People often buy vehicles they cannot afford and will attempt to fraud the dealer and manufacturer by fabricating stories of malfunctions in the hope that the vehicle will apply to lemon law requirements. Not only does this drive up the cost of vehicle purchases, insurance and taxes but it also discourages dealers from making honest repair attempts in the name of customer satisfaction. It is irresponsible for a dealer to install a part they are not certain is bad and no such repairs will be made - especially if the repairs are covered by a warranty. As a paying customer, you have the authority to direct the technician to repair or replace whatever you like.....but if a 3rd party is paying for the repairs they will only pay for what is known bad and is known to sucessfully resolve the concern. If you feel this is unreasonable, I suggest you consider the fact that this principle also absolves you as a paying customer for being held financially liable for unsuccessful repairs. In other words, YOU are not responsible for paying for unsuccessful repairs. Not-so-strangely-enough, the party holding your warranty contract exercises the same right. This practice keeps everyone honest and works more to your favor than against it.
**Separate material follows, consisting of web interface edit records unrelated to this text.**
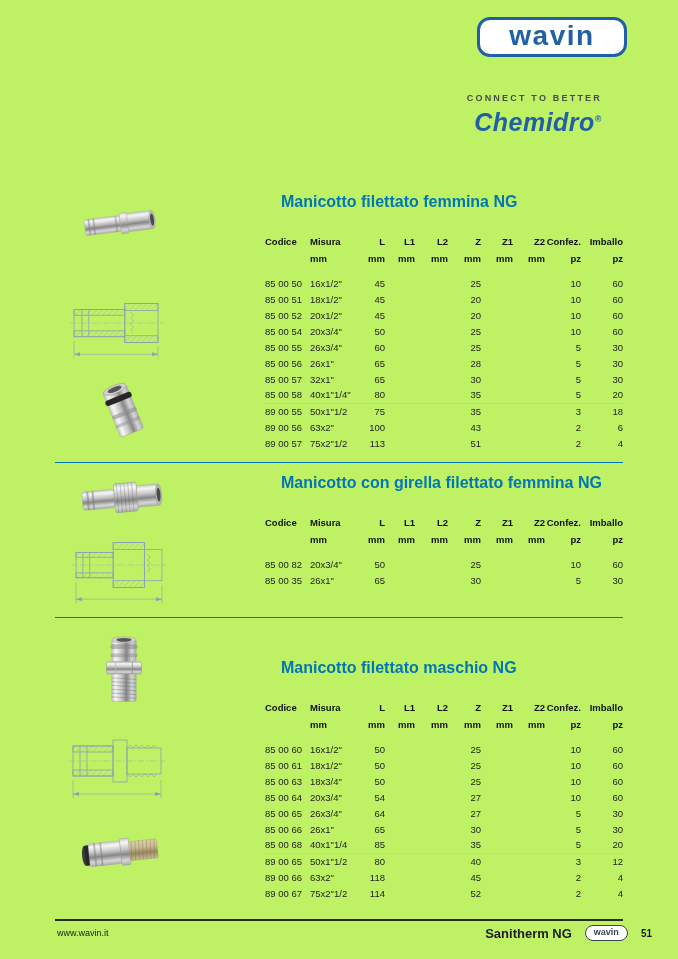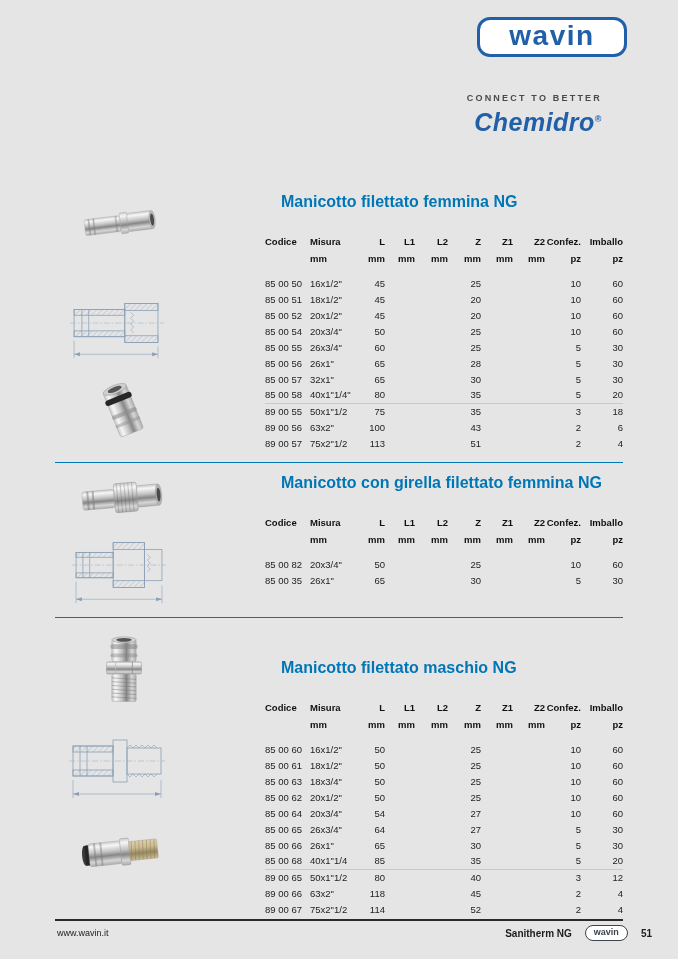"wavin" .page { background: #e5e5e5 -> #bef264 }
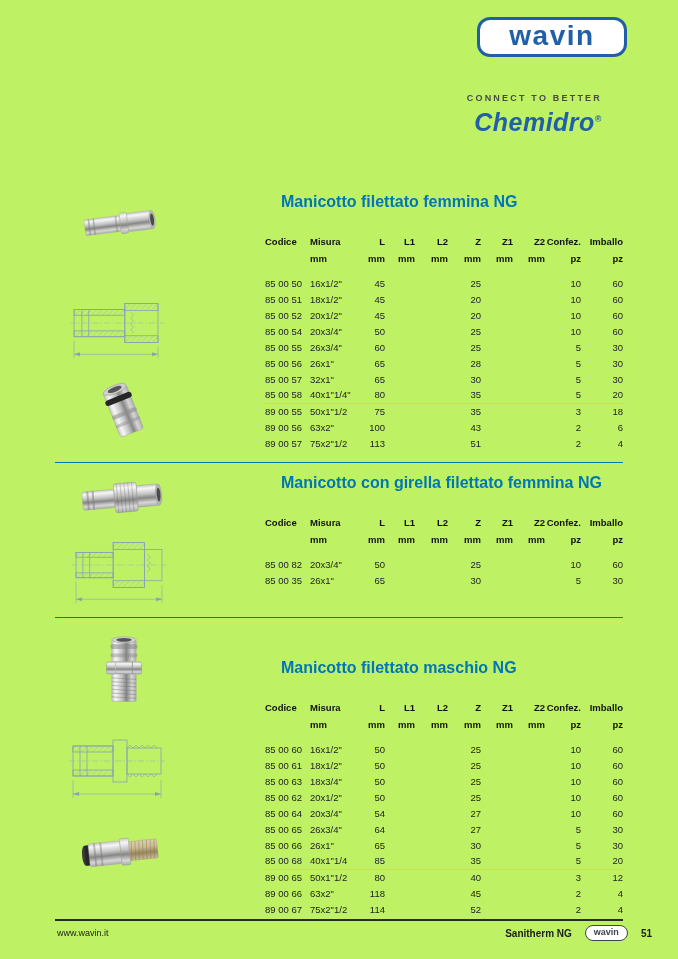"85 00 62" tr { html: <tr> <td>85 00 62</td> <td>20x1/2"</td> <td>50</td> <td></td> <td></td> <td>25</td> <td></td> <td></td> <td>10</td> <td>60</td> </tr> -> none }
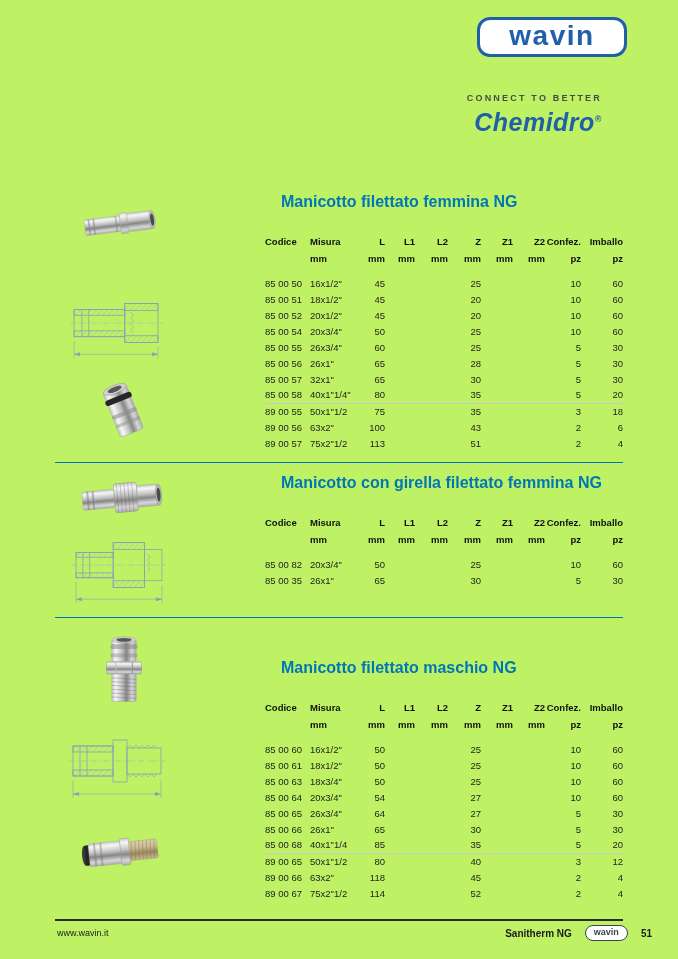"Sanitherm NG" .series-name { font-size: 10px -> 13px }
Diagnosing a concern is often a difficult thing because many customer's don't notice all the things that are truly abnormal. Often the opposite holds true and the customer is concerned with what is found to be a normal operating characteristic. Wind noise at 80mph is a good example. There are no 80mph speed limits in North America and therefore the vehicle may experience strange things when operated in a manner in which it was not intended. Just because it will actually go 160mph doesn't mean the customer should expect everything to behave as it did at 30mph. If the technican does his job correctly he will determine ALL of what is abnormal (relating to your complaint) and attempt to find a common "demoninator" that would explain these multiple symptoms. If your concern is suspected to be "normal", the tech should compare the vehicle's behavior to another vehicle. There is also a telephone resource available to dealer shops called a technical hotline. This technical hotline employs manufacturer representatives that are familiar with all systems and all vehicle models. They are often used as a resource to confirm that the concern is normal/abnormal and they are also used as a "backup" to service messages. This ensures the tech has all the most current information about the vehicle's operating characteristics.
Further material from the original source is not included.